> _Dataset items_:
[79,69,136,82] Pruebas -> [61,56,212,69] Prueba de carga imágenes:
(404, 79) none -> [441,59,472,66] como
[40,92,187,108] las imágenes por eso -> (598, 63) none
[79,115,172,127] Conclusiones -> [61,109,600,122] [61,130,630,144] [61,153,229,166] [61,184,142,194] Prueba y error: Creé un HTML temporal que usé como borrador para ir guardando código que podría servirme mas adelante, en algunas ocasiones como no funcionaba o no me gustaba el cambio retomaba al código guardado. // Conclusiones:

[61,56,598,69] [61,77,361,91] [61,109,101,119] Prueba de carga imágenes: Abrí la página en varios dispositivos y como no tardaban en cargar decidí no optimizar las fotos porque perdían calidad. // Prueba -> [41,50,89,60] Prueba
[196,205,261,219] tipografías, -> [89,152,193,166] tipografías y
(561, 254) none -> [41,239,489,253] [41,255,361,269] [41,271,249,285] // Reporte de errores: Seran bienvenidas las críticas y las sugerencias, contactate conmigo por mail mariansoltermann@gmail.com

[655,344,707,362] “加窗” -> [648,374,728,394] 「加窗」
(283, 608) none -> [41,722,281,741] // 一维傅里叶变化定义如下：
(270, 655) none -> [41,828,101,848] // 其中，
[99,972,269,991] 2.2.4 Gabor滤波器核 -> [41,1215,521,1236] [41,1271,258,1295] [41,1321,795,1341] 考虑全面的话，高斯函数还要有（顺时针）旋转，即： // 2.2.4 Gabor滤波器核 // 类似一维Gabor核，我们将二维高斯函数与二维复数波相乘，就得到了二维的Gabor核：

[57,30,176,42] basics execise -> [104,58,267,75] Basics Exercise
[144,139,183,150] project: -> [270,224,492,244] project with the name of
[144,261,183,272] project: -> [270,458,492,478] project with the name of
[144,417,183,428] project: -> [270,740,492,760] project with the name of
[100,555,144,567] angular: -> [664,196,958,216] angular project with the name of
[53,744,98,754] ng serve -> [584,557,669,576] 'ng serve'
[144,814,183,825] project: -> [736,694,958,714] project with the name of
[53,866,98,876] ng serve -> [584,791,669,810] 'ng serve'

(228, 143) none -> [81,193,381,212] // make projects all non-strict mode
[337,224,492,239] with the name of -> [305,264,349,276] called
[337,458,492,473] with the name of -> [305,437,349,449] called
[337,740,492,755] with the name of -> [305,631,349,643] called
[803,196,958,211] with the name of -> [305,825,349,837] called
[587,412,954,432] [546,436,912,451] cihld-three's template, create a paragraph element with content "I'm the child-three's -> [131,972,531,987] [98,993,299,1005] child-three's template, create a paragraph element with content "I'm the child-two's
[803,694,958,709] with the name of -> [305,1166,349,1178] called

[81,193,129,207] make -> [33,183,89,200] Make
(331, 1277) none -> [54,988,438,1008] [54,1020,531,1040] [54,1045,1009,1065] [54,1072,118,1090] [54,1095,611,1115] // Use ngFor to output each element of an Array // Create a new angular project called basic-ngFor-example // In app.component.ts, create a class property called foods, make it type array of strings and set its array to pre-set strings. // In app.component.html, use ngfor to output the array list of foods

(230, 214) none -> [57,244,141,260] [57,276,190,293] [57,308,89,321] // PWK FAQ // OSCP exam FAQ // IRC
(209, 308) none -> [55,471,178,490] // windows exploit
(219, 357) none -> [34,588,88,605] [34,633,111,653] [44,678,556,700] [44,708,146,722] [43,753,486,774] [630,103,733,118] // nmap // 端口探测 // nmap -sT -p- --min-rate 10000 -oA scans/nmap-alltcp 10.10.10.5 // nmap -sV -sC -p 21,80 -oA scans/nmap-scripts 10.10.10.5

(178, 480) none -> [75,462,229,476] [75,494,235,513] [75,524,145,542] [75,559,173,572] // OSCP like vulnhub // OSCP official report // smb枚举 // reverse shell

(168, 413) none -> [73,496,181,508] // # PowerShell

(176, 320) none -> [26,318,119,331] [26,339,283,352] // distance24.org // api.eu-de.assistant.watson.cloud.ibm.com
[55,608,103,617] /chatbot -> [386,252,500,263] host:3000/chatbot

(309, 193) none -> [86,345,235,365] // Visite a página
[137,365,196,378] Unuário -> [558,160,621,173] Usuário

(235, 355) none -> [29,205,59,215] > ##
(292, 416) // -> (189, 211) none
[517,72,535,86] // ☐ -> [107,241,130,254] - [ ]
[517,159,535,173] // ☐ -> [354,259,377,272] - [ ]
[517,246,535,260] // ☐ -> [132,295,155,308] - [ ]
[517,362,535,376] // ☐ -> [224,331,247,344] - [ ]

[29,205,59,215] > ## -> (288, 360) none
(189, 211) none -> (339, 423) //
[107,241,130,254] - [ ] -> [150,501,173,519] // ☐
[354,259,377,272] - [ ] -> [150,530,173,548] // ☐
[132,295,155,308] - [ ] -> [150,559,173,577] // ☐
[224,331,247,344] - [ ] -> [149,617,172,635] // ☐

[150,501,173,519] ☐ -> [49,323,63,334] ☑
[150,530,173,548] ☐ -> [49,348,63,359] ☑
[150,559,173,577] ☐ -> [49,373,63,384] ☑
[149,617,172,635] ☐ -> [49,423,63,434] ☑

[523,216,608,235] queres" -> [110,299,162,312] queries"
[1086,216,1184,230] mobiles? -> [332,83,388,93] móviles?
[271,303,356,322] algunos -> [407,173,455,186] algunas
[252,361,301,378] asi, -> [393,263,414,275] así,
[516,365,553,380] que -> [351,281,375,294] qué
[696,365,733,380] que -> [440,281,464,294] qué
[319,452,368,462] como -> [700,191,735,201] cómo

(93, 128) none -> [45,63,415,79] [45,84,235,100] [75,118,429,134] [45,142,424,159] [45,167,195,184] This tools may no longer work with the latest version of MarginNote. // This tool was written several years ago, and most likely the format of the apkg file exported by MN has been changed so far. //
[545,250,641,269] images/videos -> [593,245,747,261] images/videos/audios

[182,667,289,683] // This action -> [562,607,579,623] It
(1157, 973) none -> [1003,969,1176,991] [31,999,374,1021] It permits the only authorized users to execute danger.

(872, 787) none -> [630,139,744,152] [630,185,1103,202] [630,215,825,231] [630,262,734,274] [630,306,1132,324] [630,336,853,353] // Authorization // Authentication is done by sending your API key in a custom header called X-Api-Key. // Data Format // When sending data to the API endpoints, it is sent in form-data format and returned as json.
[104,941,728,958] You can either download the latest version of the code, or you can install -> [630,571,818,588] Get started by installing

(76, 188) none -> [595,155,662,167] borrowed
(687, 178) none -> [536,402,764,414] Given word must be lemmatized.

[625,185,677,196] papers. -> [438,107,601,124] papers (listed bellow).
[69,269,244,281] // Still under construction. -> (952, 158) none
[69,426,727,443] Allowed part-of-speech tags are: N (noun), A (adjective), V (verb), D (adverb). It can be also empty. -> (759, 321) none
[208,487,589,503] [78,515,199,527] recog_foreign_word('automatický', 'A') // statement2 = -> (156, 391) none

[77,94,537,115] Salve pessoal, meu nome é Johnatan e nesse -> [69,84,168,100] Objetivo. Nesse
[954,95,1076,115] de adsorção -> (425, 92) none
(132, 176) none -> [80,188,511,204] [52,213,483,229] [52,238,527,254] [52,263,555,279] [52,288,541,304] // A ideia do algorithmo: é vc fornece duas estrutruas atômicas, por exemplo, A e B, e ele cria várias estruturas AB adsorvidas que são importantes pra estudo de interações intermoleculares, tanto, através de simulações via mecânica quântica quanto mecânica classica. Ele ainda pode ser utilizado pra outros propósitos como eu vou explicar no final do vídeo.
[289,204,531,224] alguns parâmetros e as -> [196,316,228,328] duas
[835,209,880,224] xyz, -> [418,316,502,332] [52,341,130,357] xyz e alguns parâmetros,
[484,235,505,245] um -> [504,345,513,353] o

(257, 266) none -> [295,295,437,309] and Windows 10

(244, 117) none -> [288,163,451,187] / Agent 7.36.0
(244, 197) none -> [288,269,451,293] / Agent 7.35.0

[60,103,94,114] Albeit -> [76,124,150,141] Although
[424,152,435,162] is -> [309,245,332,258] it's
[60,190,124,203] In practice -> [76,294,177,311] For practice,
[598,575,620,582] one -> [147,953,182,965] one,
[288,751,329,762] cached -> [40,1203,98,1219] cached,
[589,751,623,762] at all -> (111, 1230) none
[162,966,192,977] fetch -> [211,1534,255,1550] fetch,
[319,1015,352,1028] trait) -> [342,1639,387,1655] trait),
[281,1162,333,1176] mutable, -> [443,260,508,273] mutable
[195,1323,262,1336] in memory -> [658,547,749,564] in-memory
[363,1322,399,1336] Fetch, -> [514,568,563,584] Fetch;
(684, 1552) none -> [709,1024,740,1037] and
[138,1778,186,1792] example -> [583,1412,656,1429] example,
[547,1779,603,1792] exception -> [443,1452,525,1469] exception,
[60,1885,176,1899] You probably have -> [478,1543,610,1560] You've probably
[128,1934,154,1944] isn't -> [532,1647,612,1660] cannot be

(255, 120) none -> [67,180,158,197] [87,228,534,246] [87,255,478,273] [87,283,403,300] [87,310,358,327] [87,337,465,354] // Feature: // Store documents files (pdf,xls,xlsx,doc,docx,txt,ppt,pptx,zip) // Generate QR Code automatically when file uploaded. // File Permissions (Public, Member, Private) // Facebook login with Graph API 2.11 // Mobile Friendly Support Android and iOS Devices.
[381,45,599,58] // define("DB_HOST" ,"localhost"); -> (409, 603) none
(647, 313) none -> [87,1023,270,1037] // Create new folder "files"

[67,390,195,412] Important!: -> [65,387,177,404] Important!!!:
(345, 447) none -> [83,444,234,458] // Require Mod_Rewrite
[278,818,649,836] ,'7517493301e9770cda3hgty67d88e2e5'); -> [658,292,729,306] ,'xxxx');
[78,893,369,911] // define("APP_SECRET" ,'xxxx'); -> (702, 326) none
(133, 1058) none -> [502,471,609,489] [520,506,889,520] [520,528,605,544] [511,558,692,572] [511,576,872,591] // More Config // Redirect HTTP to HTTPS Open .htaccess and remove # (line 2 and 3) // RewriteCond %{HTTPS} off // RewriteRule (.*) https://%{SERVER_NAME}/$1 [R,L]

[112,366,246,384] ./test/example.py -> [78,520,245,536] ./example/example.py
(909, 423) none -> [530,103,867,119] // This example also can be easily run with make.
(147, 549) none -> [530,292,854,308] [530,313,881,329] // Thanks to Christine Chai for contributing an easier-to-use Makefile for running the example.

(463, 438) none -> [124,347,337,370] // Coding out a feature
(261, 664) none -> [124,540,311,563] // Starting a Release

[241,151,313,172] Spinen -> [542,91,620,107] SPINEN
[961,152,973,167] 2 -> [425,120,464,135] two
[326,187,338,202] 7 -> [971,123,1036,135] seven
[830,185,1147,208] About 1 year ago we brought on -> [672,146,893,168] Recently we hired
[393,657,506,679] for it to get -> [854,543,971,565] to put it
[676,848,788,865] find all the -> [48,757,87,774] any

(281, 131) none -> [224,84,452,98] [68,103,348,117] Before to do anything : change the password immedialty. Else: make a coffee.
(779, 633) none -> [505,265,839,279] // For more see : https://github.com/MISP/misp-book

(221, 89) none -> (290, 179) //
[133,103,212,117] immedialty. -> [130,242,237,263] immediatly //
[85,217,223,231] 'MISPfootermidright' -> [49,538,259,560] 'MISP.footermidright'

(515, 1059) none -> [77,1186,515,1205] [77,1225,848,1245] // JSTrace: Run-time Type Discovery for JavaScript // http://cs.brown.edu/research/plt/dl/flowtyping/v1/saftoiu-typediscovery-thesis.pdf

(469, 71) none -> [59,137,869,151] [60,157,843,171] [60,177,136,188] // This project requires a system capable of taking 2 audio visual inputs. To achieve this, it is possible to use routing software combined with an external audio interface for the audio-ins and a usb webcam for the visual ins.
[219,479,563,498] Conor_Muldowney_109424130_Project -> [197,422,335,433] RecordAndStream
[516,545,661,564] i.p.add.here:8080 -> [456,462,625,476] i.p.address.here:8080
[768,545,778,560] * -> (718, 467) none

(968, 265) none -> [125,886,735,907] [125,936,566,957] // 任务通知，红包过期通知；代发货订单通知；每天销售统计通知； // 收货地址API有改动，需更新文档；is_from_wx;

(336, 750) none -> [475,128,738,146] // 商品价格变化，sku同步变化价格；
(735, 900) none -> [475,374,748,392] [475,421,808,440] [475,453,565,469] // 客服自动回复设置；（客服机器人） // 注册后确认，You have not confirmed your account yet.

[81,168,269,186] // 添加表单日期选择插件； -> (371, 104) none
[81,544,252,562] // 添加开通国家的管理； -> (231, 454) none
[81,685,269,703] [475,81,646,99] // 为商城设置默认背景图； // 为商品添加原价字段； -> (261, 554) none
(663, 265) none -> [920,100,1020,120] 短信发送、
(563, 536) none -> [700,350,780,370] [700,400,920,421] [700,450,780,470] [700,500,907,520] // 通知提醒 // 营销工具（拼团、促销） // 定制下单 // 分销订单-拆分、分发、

> _Your task_: Provide the number of lines in the entries above on which the string "xxxx" is found, and no other text.

> _Output_: 2